Ubiquity has 15 developers on its team and has a product development philosophy revolving around two things: 1) Usability and 2) constant innovation. 

“Our vision is that our software should enable marketers to focus on marketing side of things – the content and message, and not the mechanics,” says Morris.

She says marketers don’t want to have to worry about the technology. Rather, the technology should be an enabler that allows marketers to focus on the messaging and the targeting of the audience. Then it should give insightful reporting that allows the marketers to understand how a campaign is performing and how to make it better.

“So our vision is that software should become something they don’t even have to think about. And I think too often that’s not the case,” she says.

Since marketing, technology and consumer behaviour are all moving so quickly, Morris says from a marketing software point of view it’s very important to be constantly innovating.

“If you go back four years, social media was behind where it is now, and people using their smartphones to go online was non-existent, but now people navigate the world on their smartphone,” she says.

Keeping on top of innovation means keeping a good eye on trends: monitoring key trends in consumer behaviour in the online space, looking at overseas innovations of platforms, and keeping a very close eye on its own clients to determine what they need.

“We take international trends and overlay them with what our clients need and what the New Zealand market needs, and use that to determine how product should work.

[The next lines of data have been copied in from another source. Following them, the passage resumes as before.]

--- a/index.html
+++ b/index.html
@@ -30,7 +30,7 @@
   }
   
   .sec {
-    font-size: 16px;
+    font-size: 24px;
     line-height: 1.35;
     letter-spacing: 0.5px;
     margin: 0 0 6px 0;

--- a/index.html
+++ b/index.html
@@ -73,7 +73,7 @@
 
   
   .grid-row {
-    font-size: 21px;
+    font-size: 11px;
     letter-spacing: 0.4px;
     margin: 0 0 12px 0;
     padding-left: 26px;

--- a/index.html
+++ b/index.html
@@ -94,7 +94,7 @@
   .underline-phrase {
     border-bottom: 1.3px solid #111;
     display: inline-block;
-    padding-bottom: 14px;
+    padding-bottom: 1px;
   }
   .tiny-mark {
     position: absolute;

We also make sure that feedback is coming through from clients back to staff and we actively ask clients for their ideas,” says Morris.

With some clients Ubiquity has regular quarterly meetings to present what it’s considering building from those trends, asking whether it’s something the client would like, and so it becomes a co-creation process.

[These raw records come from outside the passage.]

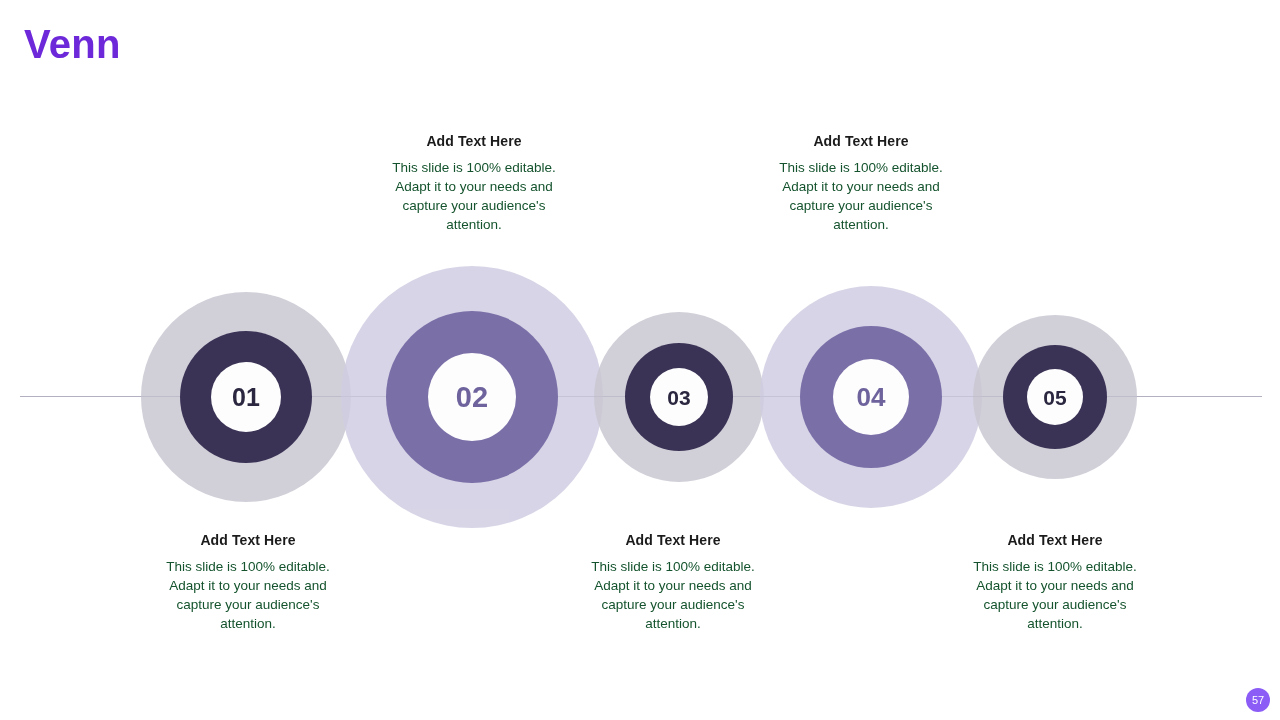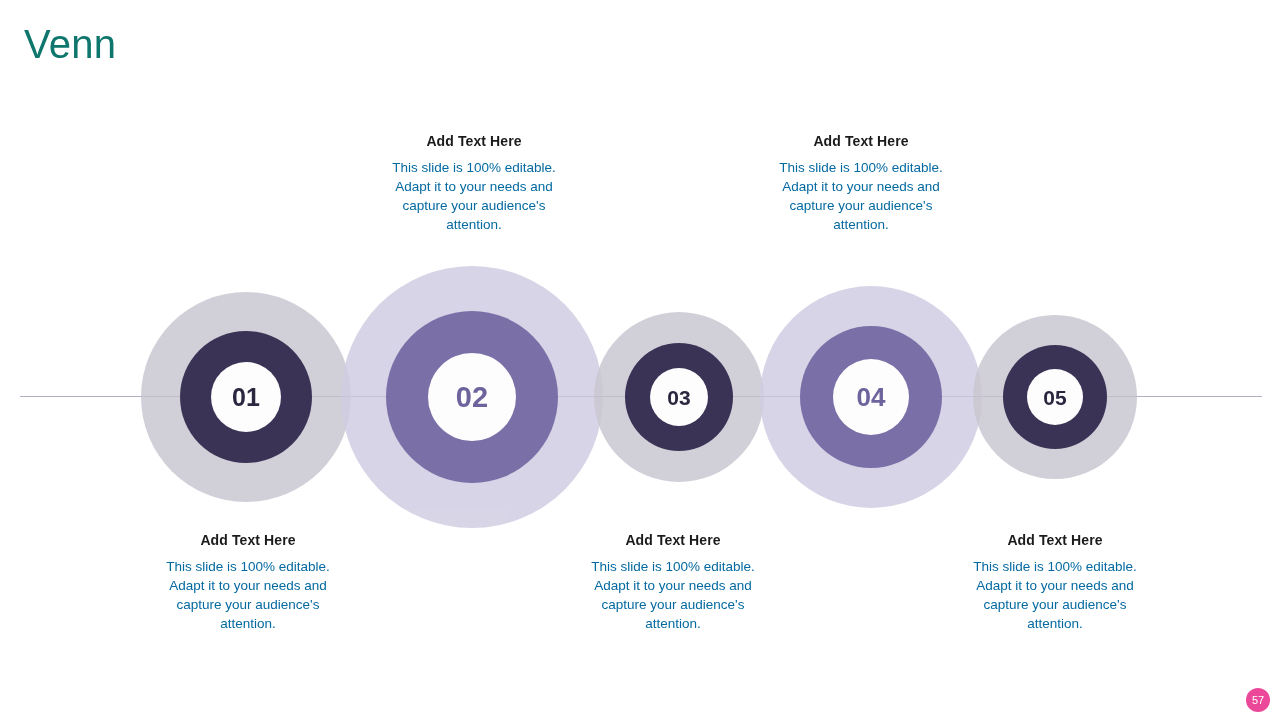--- a/index.html
+++ b/index.html
@@ -21,8 +21,8 @@
     left: 24px;
     top: 22px;
     font-size: 40px;
-    font-weight: 400;
-    color: #0f766e;
+    font-weight: 700;
+    color: #6d28d9;
     letter-spacing: 0.3px;
     line-height: 1.1;
   }

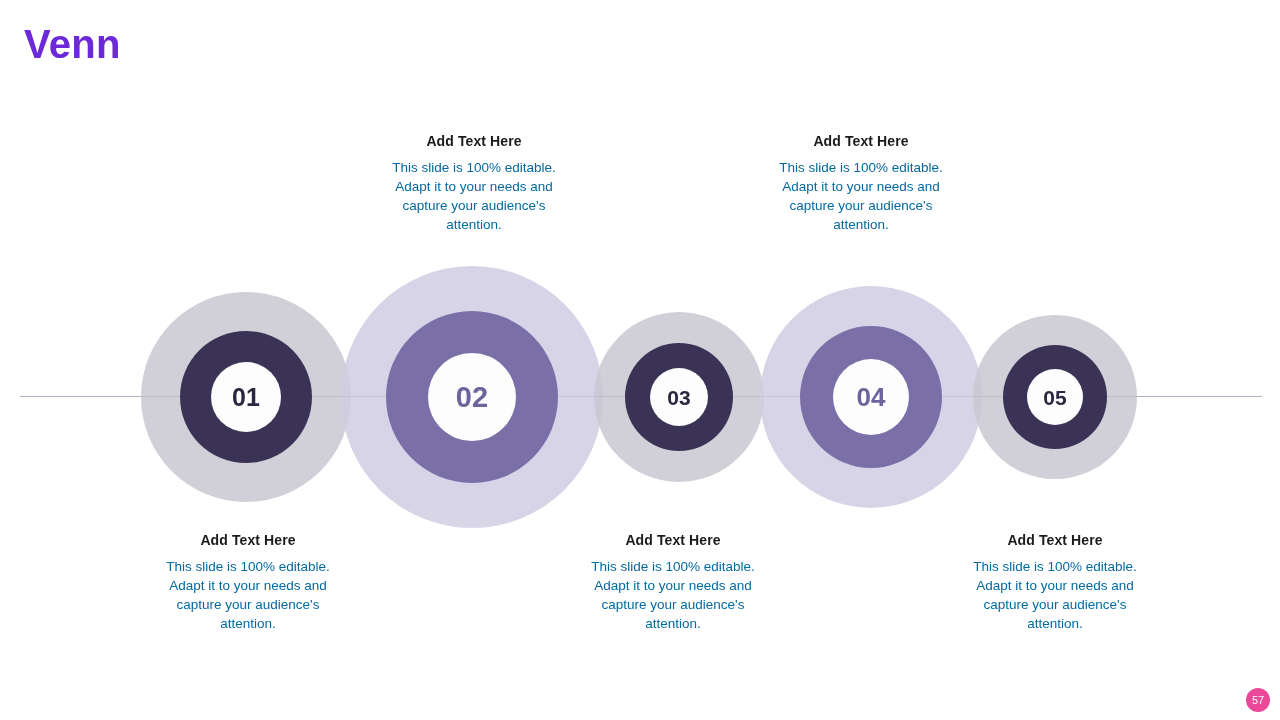--- a/index.html
+++ b/index.html
@@ -68,7 +68,7 @@
   }
   .callout-body {
     font-size: 13.5px;
-    color: #0369a1;
+    color: #14532d;
     line-height: 1.42;
     margin: 5px;
   }

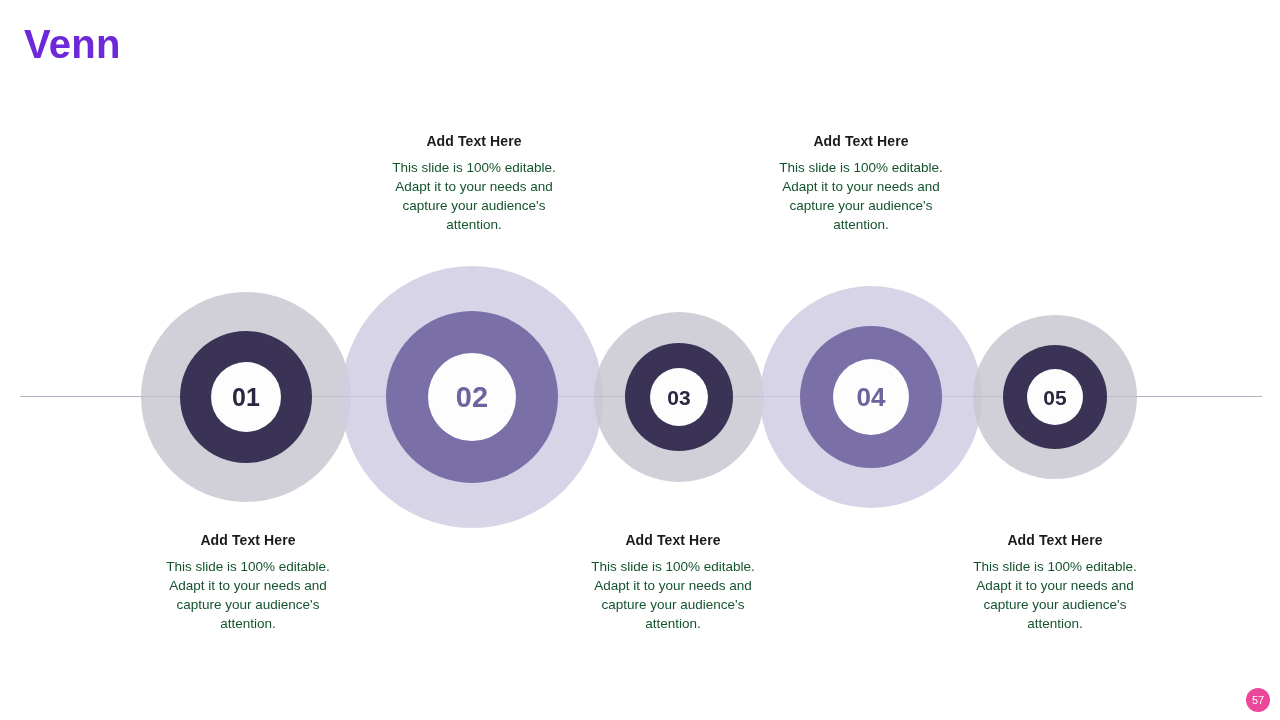--- a/index.html
+++ b/index.html
@@ -88,7 +88,7 @@
     width: 24px;
     height: 24px;
     border-radius: 50%;
-    background: #ec4899;
+    background: #8b5cf6;
     color: #ffffff;
     font-size: 11px;
     display: flex;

“It means we’re really close to what market really wants, but also outward-looking to other markets.”

She says the New Zealand market is different in terms of consumer behaviour and adoption of technologies. For example, with only three telcos it’s easier to do business here as there are fewer parties to talk to, but the scale is quite different. “If you have 100 million people on a database, you can afford to do a whole lot more. Here, we have to be clever about how we do things. Our software allows New Zealand businesses to achieve the things overseas organisations are doing but at a smaller scale.”

She says “data and personalisation” has replaced ‘social media’ as the marketing buzzwords.

“People struggle with data. Our system takes data from multiple silos and aggregates it together so we can create a profile for a customer, across a range of interactions.”

The other main theme is the rise of the mobile device: “Now, we use them to go online. We cover everything from email communications working well in a mobile environment, to mobile messaging – that is, SMS, push messaging to apps, and integrating app data back into Engage,” Morris says.

When Ubiquity launched Engage, there was another Kiwi company in that niche who was already number one. Just like Avis’s classic campaign “we try harder”, Morris said Ubiquity too aimed to be number two – “there’s always got to be a number two and it’s an okay position to have”. 

“We created a culture where we’re very focused around needs of our clients and quality of our customer service, and quality of our product and the constant innovation. We’ve now overtaken our competitor in terms of that market position. It’s that focus on excellence we’ve had to have because we were coming from position where we had a less well-known, new product. The reason we’ve got to where we are today – with people switching to us – is we have had to work harder and focus on that excellence.”